RECORDS section start
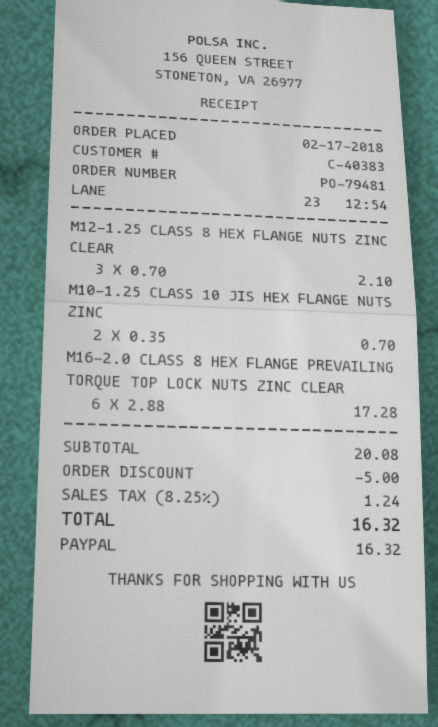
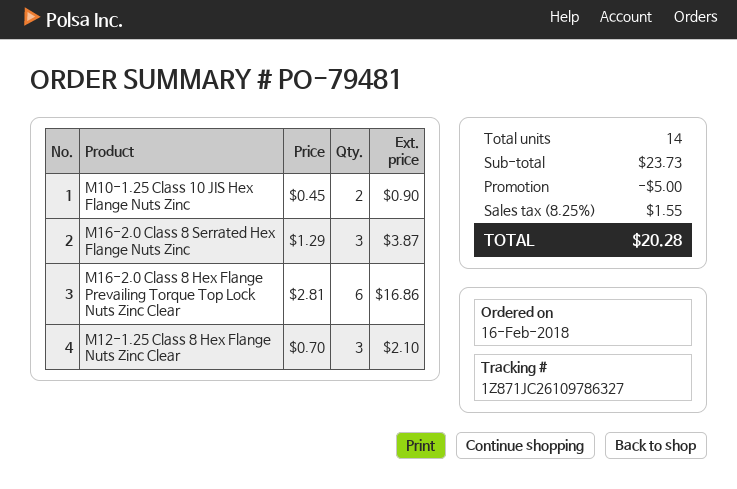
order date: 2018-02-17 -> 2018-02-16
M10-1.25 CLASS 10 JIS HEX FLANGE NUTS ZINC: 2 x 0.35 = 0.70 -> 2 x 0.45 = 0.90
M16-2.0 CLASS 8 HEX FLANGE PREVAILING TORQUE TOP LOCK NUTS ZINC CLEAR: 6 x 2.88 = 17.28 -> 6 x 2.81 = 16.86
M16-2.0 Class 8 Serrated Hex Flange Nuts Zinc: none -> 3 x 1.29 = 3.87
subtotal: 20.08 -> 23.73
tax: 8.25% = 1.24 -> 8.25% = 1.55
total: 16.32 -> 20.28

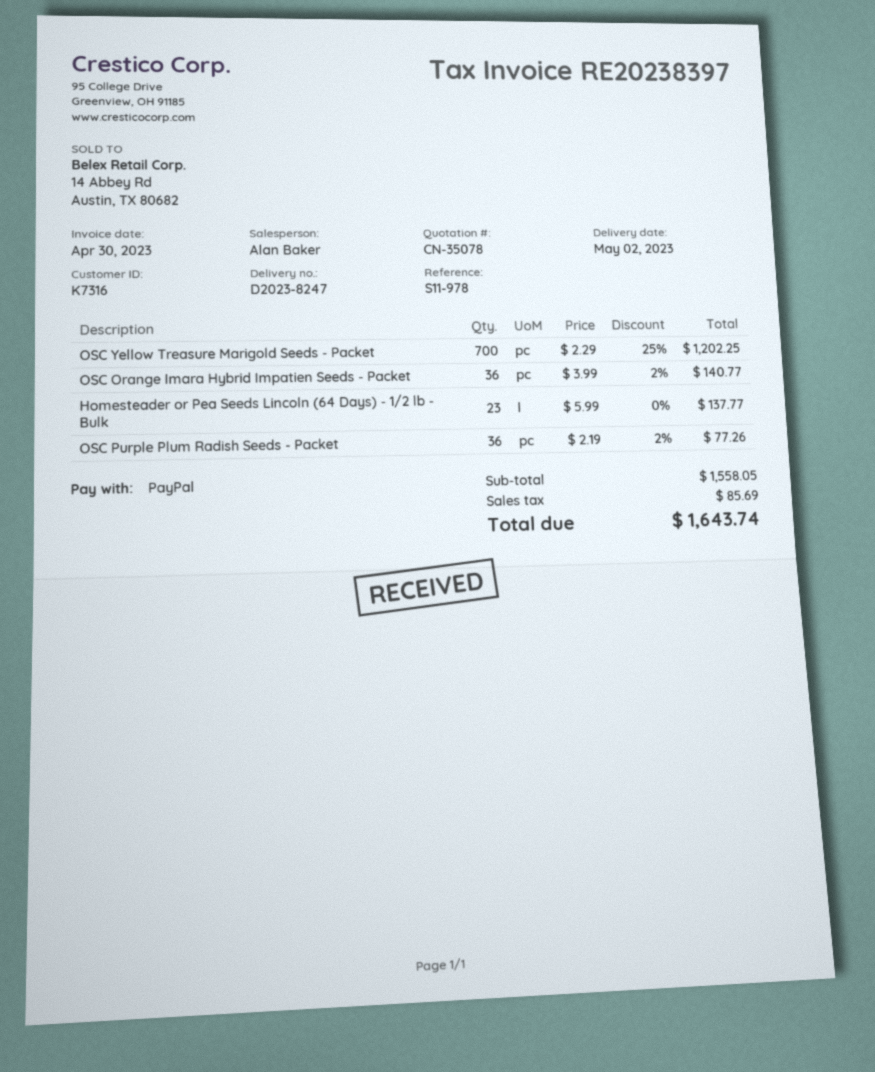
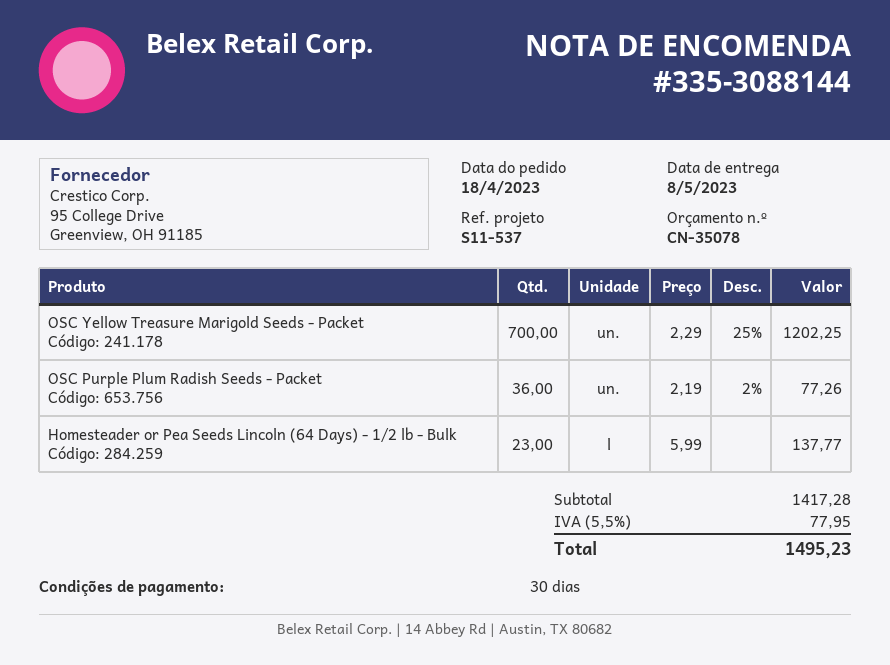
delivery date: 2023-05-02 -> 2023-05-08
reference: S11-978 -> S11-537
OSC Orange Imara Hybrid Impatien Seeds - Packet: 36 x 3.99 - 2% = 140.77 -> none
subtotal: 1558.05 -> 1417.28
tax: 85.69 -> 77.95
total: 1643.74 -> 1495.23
RECORDS section end
RECORDS section start
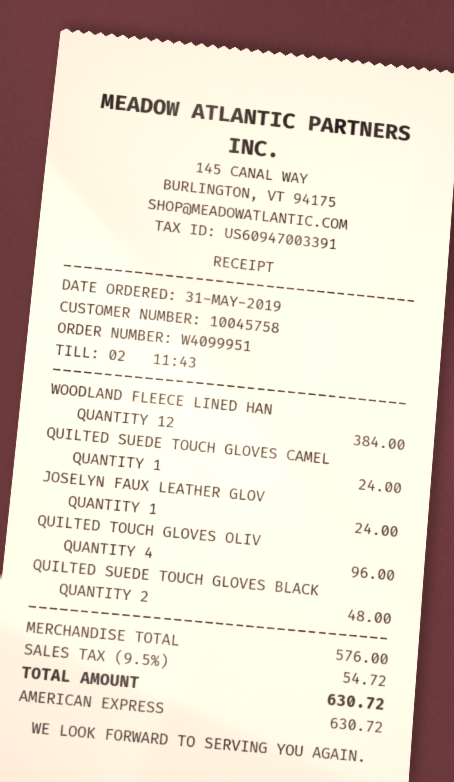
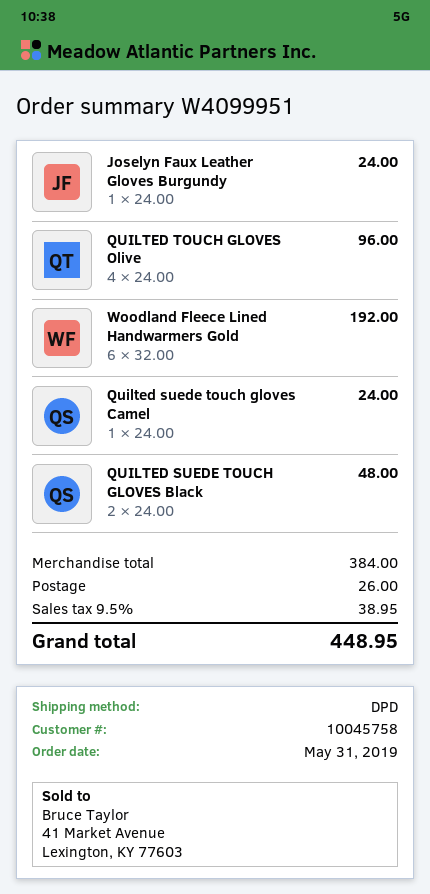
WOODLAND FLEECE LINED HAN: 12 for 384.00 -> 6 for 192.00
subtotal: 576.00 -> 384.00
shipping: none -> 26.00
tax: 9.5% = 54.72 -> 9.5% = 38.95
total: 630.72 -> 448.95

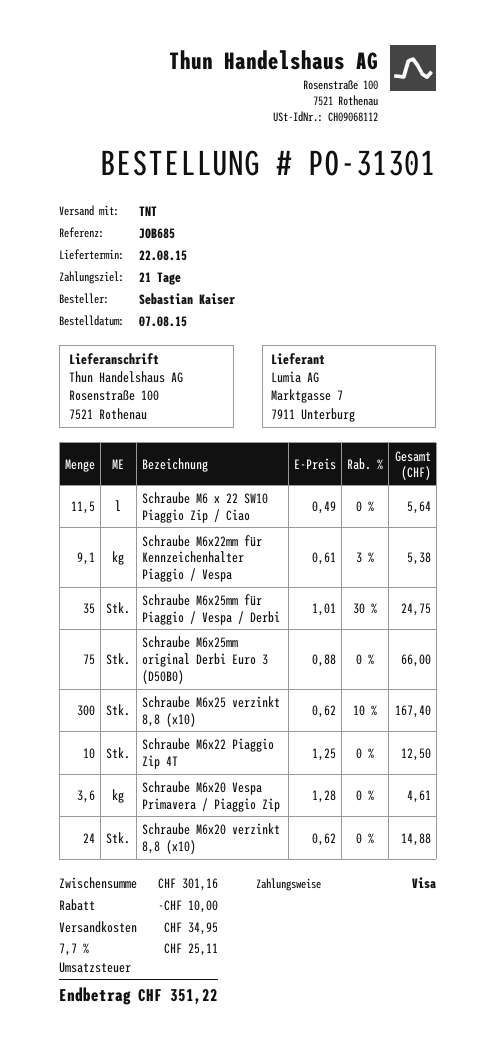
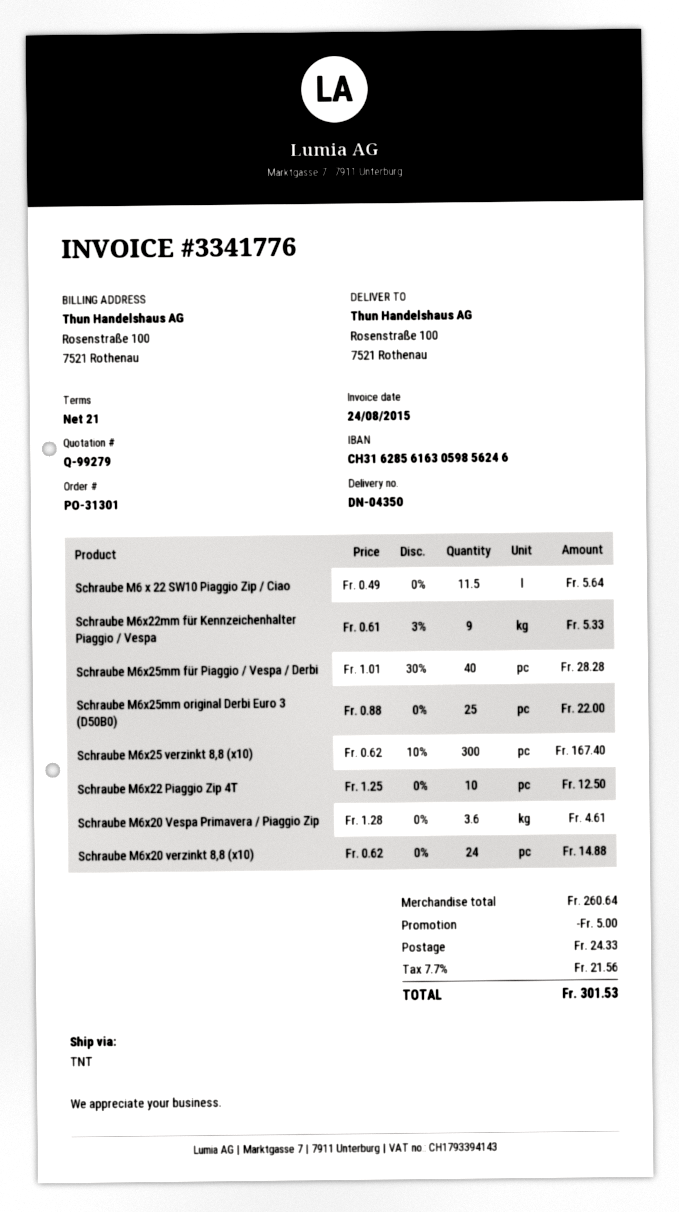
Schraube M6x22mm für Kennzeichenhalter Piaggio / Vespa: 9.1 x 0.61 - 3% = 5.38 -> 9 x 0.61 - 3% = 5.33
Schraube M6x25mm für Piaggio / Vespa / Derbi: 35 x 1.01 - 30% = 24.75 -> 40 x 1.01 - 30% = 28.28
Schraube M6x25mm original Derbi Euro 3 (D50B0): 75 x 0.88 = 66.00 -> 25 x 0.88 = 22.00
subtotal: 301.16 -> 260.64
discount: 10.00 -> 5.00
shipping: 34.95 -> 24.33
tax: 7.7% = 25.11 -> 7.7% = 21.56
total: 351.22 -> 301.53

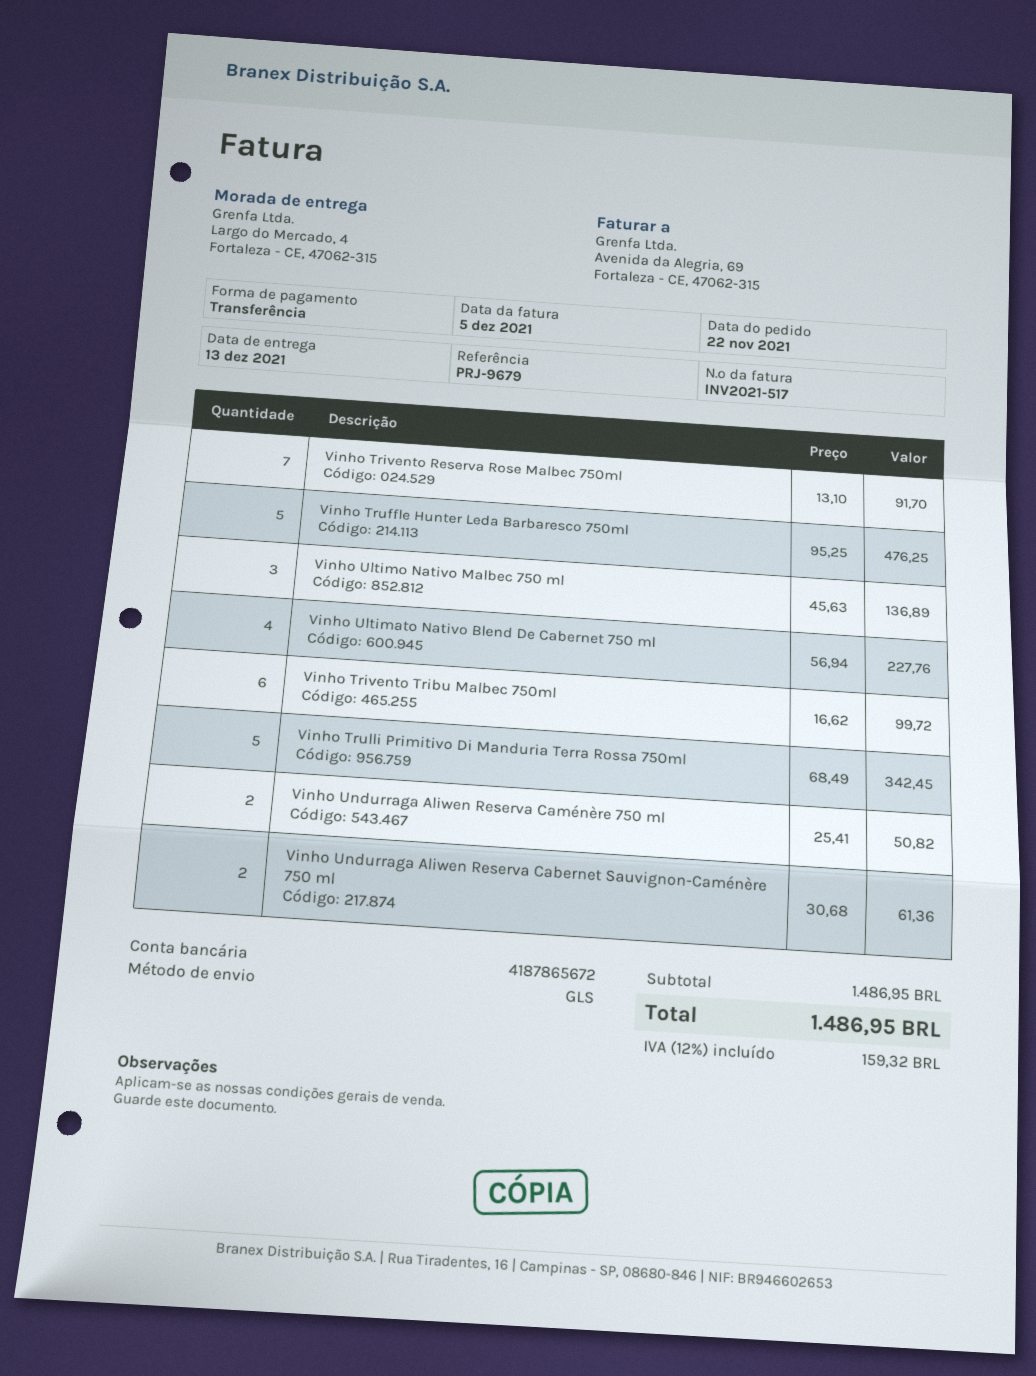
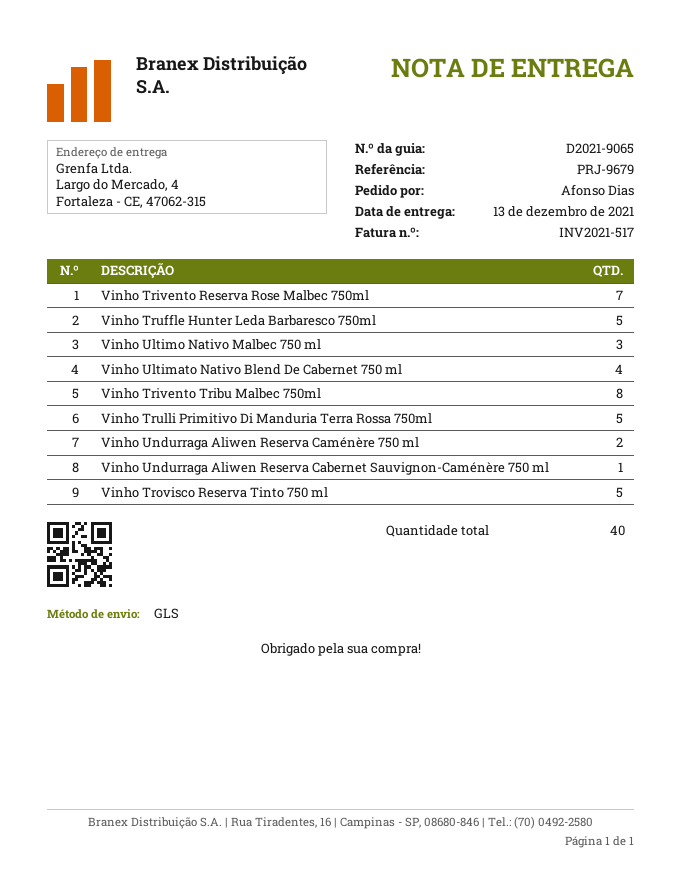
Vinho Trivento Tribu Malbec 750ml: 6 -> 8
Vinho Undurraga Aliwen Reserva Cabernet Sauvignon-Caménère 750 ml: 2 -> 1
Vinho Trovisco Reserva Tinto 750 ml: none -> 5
RECORDS section end
RECORDS section start
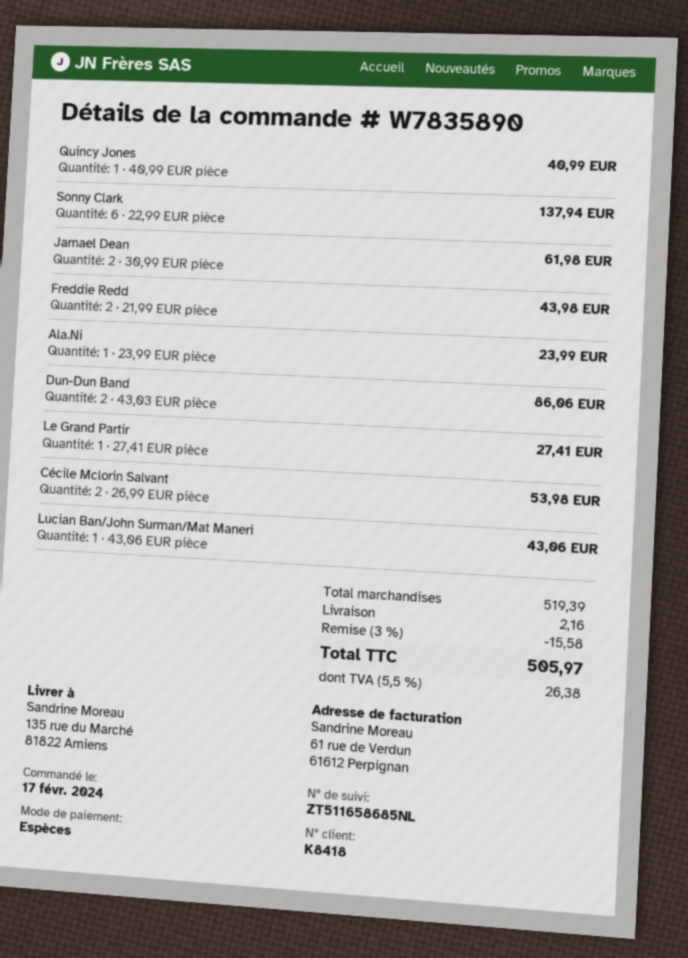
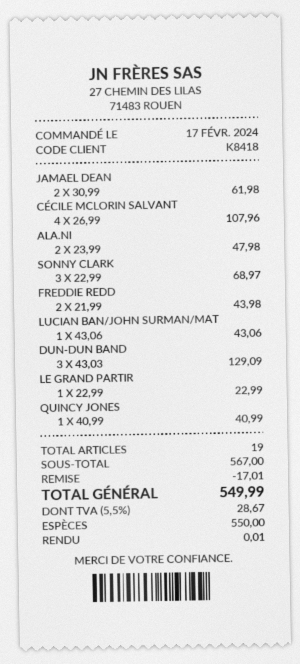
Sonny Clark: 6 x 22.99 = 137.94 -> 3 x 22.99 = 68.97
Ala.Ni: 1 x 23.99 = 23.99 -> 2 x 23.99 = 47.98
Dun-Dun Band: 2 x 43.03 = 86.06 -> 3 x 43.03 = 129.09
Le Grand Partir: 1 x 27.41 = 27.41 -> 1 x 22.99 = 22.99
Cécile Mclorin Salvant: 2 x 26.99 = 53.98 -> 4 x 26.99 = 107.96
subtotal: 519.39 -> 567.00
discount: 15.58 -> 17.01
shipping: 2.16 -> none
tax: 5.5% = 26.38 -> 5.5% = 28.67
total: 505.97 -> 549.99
RECORDS section end
WHAT YOU NEED TO DO: Go over the records above and tally the lines with the word "discount" in them. Give the number alone.

EXERCISE RESULT: 2